The Mars rover Spirit may have fallen on some hard times recently…she’s stuck in the sand and in hibernation mode during the Martian winter. But she made some news this past week. Scientists have been pouring over data collected by Spirit back in 2005, and have identified high concentrations of a the mineral magnesium iron carbonate in a rock outcropping called “Comanche.” That, in turn, suggests Mars may have once harbored a wet, non-acidic environment that could have been favorable for life. Principal Investigator Steve Squyres is hailing the finding as one of the most significant ever Spirit or Opportunity.
Could there be methane-based life on Saturn’s moon Titan? Before anyone gets carried away, let’s be really clear: scientists don’t know, and the consensus is “probably not.” But, new data published this week from the Cassini Spacecraft suggests some interesting chemical interactions happening on the surface of Titan that raise some intriguing possibilities. It seems hydrogen atoms settling down from the atmosphere are disappearing at ground level, and new maps of surface hydrocarbons show a lack of a chemical called acetylene. Both would be an excellent food source for a methane-based life form. Experts are quick to point out that there a number of non-biological explanations for what’s going on with those chemicals. Hmmm.

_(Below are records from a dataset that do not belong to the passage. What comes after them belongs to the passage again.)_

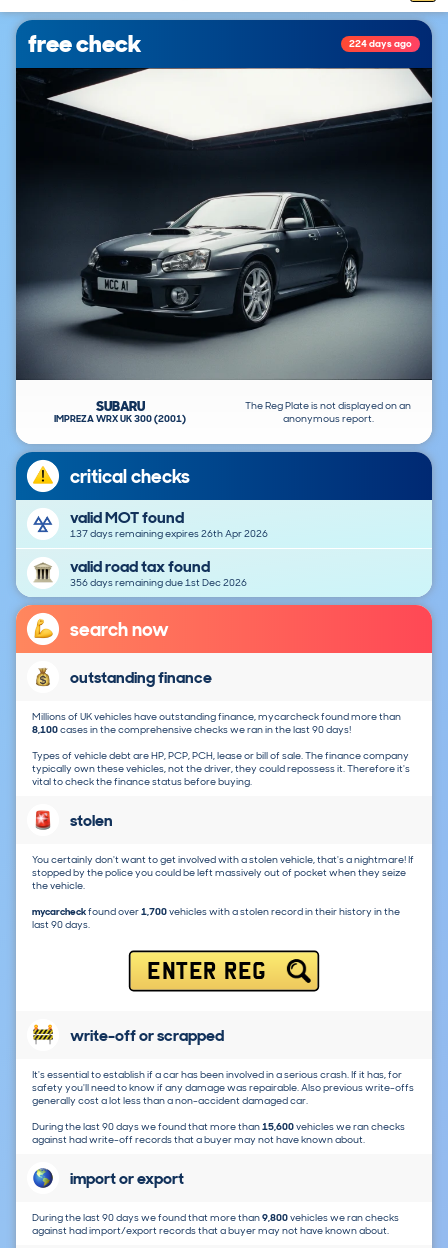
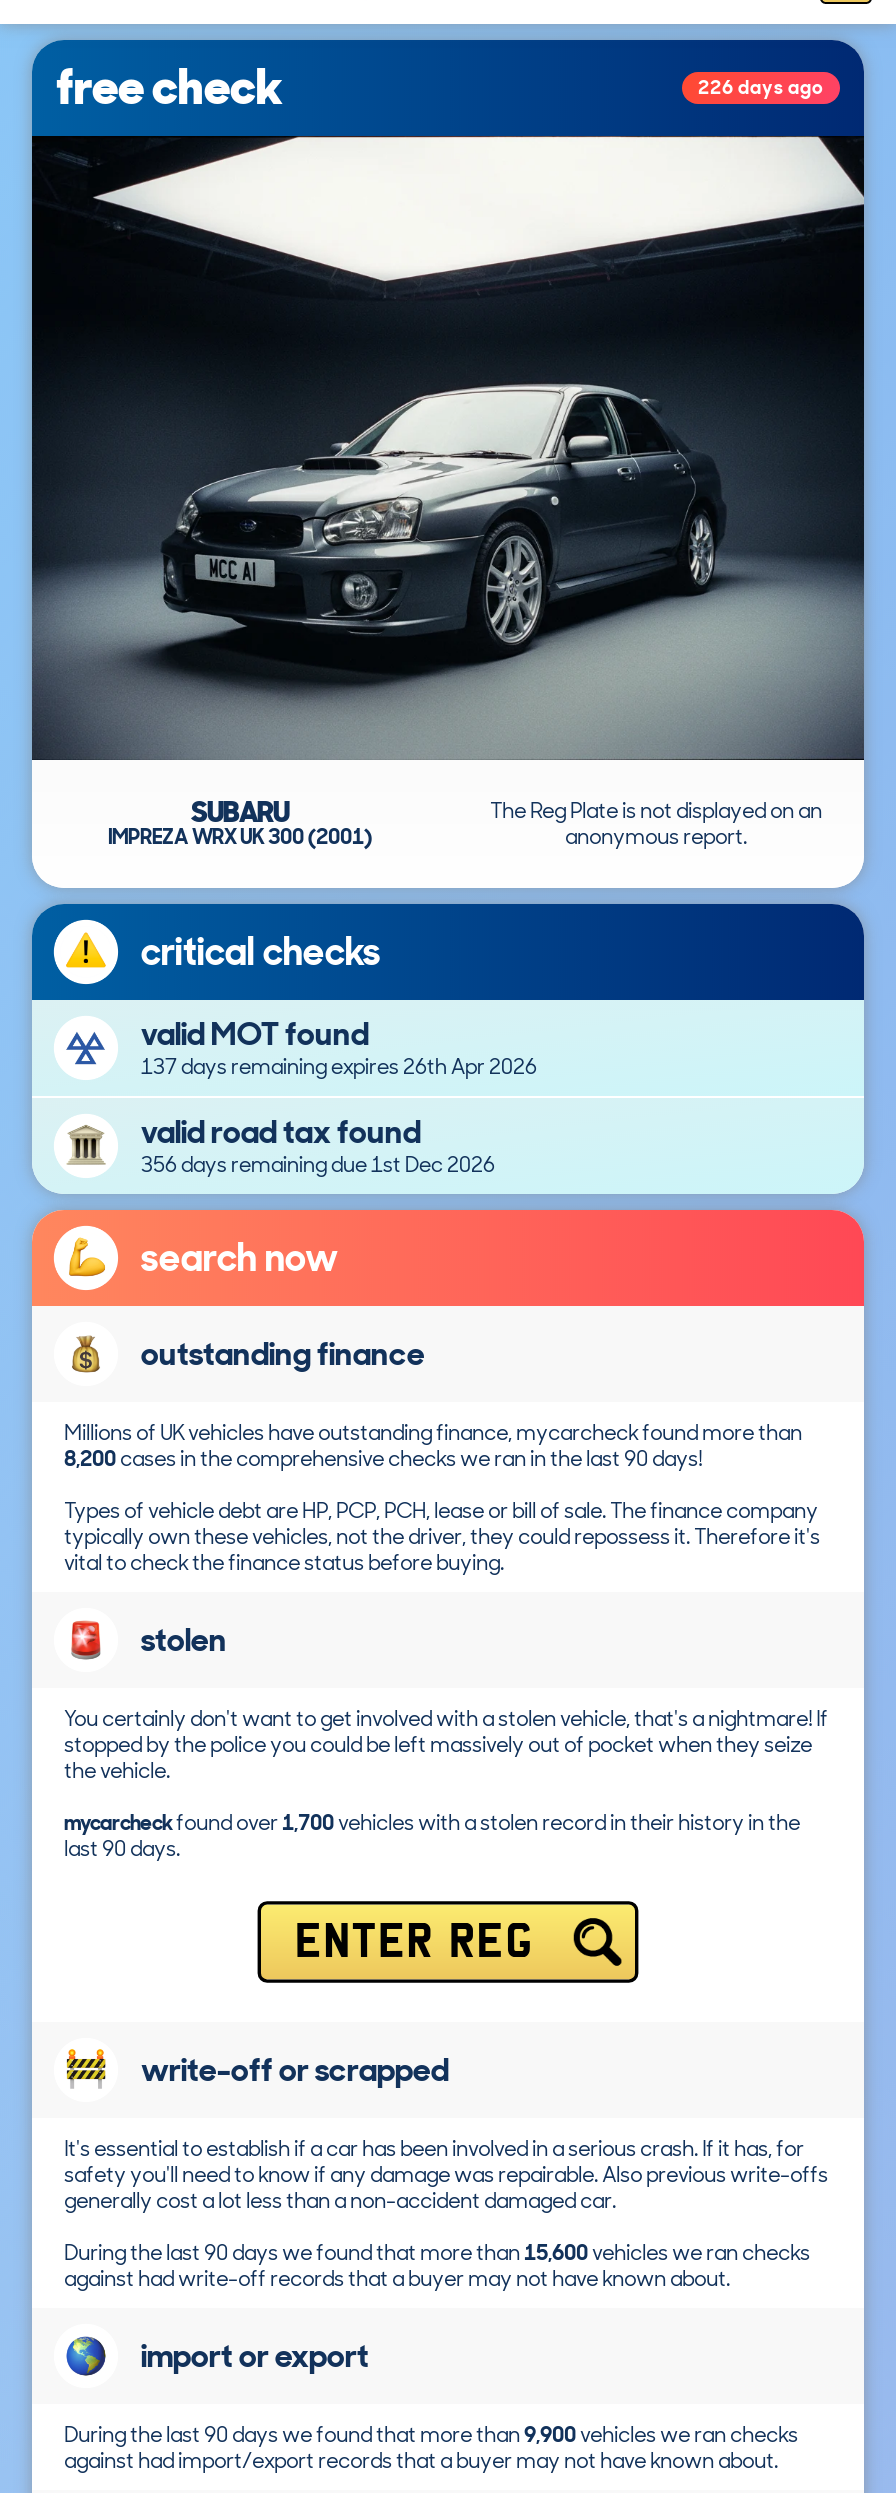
- 224 days ago
+ 226 days ago

- 8,100 cases in the comprehensive checks we ran in the last 90 days!
+ 8,200 cases in the comprehensive checks we ran in the last 90 days!

- During the last 90 days we found that more than 9,800 vehicles we ran checks
+ During the last 90 days we found that more than 9,900 vehicles we ran checks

And while we are in the Saturn system, check this out…lightning. Those are actual lighting flashes, as seen by Cassini, on the night side of Saturn, in a cloud illuminated by the planet’s rings. By Earth standards, this would be a massive storm – the cloud itself is nearly 2000 miles wide. The thunder you hear on this video is actually enhanced for your listening pleasure. The lightning does produce radio waves that instruments on Cassini can pick up, but the frequencies are above the range of the human ear. But as Marlon Perkins used to say on Wild Kingdom – all scenes, whether actual or created – reflect true facts.